Tim Burton Plays Down Involvement in ‘Attack of the 50 Foot Woman’


Fresh from the success of Beetlejuice Beetlejuice, Tim Burton has played down reports he is set to work with Warner Bros again on a reboot of its 1958 classic which is in development at the studio.

“I have no real projects at the moment,” the director told a conversation at the Marrakech Film Festival.

“One thing I learned very early on is that until I’m on the set doing something I don’t know if I’m doing it. I’ve had projects, I was doing a Superman once, I did another project that I worked for a year upon, and it didn’t happen. When those things happen, it’s quite traumatic, it’s quite emotional. So, I’m very protective of myself,” he said.

“In Hollywood, when you’re doing something, you may think you’re doing something, until they tell you you’re not doing something.

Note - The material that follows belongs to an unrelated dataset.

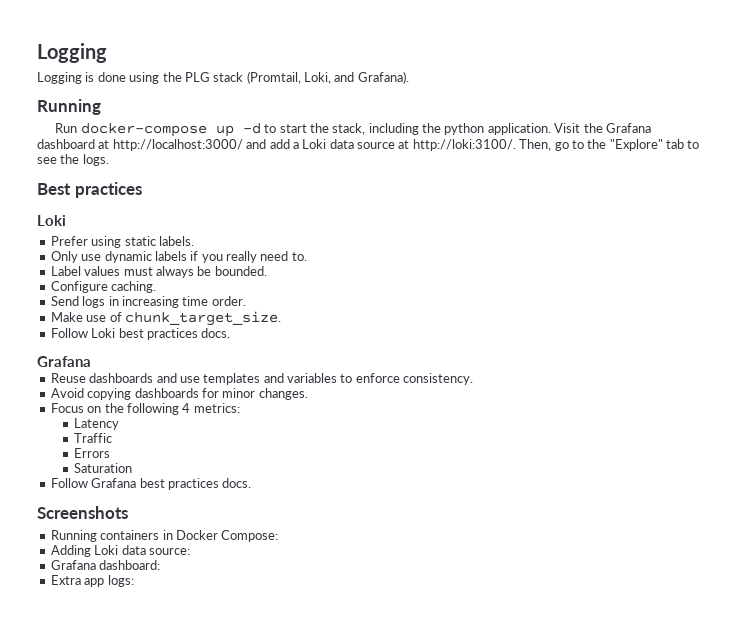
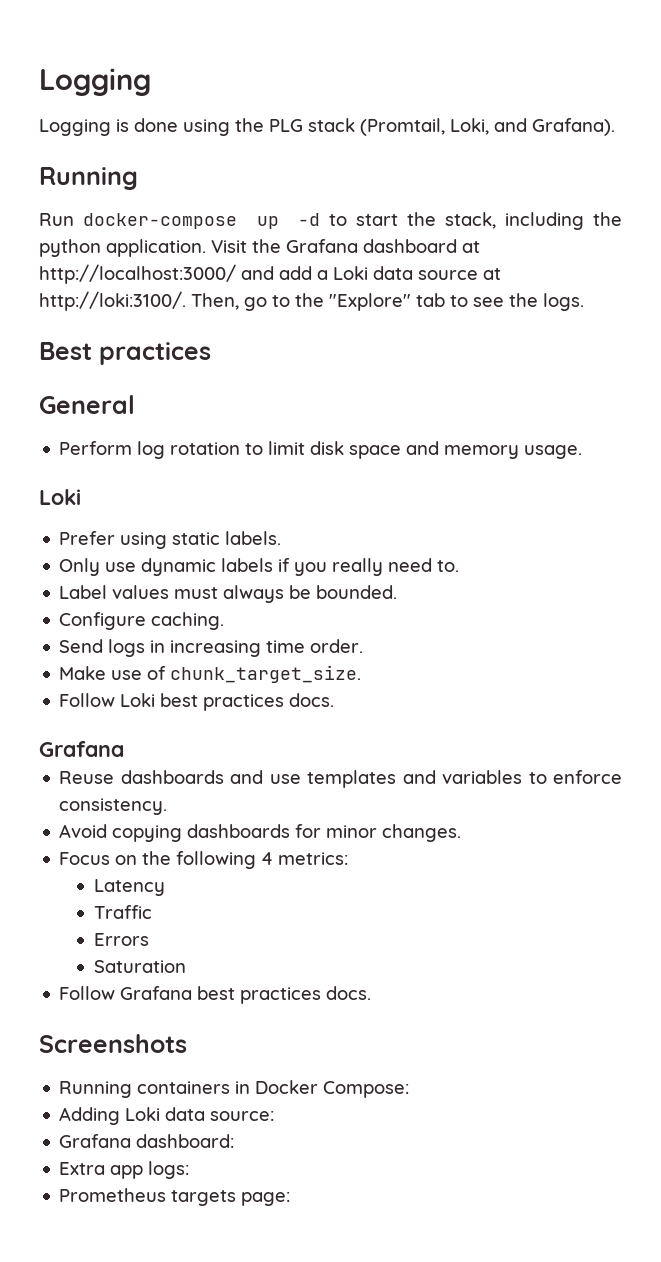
(142, 190) none -> [39,395,135,414] [59,441,583,459] // General // Perform log rotation to limit disk space and memory usage.
(134, 581) none -> [59,1188,291,1206] // Prometheus targets page:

You get quite traumatized by those situations, so I wait until I’m on the set, and then I will tell you, ‘Yes’, because I’m actually doing it. But before then, I don’t know.”

The director’s denial does not mean he may not yet direct the film. He also played his cards close to his chest on Beetlejuice Beetlejuice.

The conversation also turned to Burton’s complex relationship with the Hollywood studios and in particular Disney, with the director saying he had often felt like “the black sheep of the family” at the latter.  

Acknowledging that he had made nearly all his films in the studio system, Burton said he now questioned how he had navigated his way through.

“Any film is a challenge to get made whether it’s independent or through a studio, but that mostly everything I did from Pee-wee’s Big Adventure onwards was through a movie studio and that I kind of survived all this time through that system, I find amazing,” he added.  

Touched on his relationship with Disney, where he began his career and then returned to make live action Dumbo reboot, Burton said he always felt like a fish out of water.

“I was never really a Disney kind of person so that was what was so strange to me, to work there. When I tried to do animation, I was not very good, and they even recognized that… I felt like a weird black sheep of the family, where I got opportunities to do things, but with a certain kind of apprehension, a kind of concern about who I was and what I was doing,” he said.

The wide-ranging talk also took Burton back to his 1985 film Pee-wee’s Big Adventure, starring Paul Reubens.

The interviewer asked him about his loyalty to Reubens, whose career faltered after his highly mediatized arrested for indecent exposure in an adult theatre in Florida in 1991.

Burton was one of the first directors to cast him in the wake of the furore with a part as Penguin’s father in Batman Returns. The director said he had had a sense of gratitude for Reubens following their collaboration on Pee-wee’s Big Adventure.

“It was a first film and it was very special to be able to do it,” he said, adding on Reubens’ later downfall. “It was the first time in my life where I experienced cancel culture. It was a long time ago. I just feel it was a bit extreme. When you work with an artist, and they support you… I felt the way I felt. It was a very strange time.”

In a deliciously Burton-esque moment, quizzed by a fan on what he dreams about, the director revealed a recent dream involving Donald Trump.

“I was at dinner at Donald Trump’s house. He wasn’t living Mar-a-Lago but a suburban house. I needed a haircut, so he personally gave me a haircut. It turned out to be a weird version of like a mullet and his hair and then I woke up,” he said.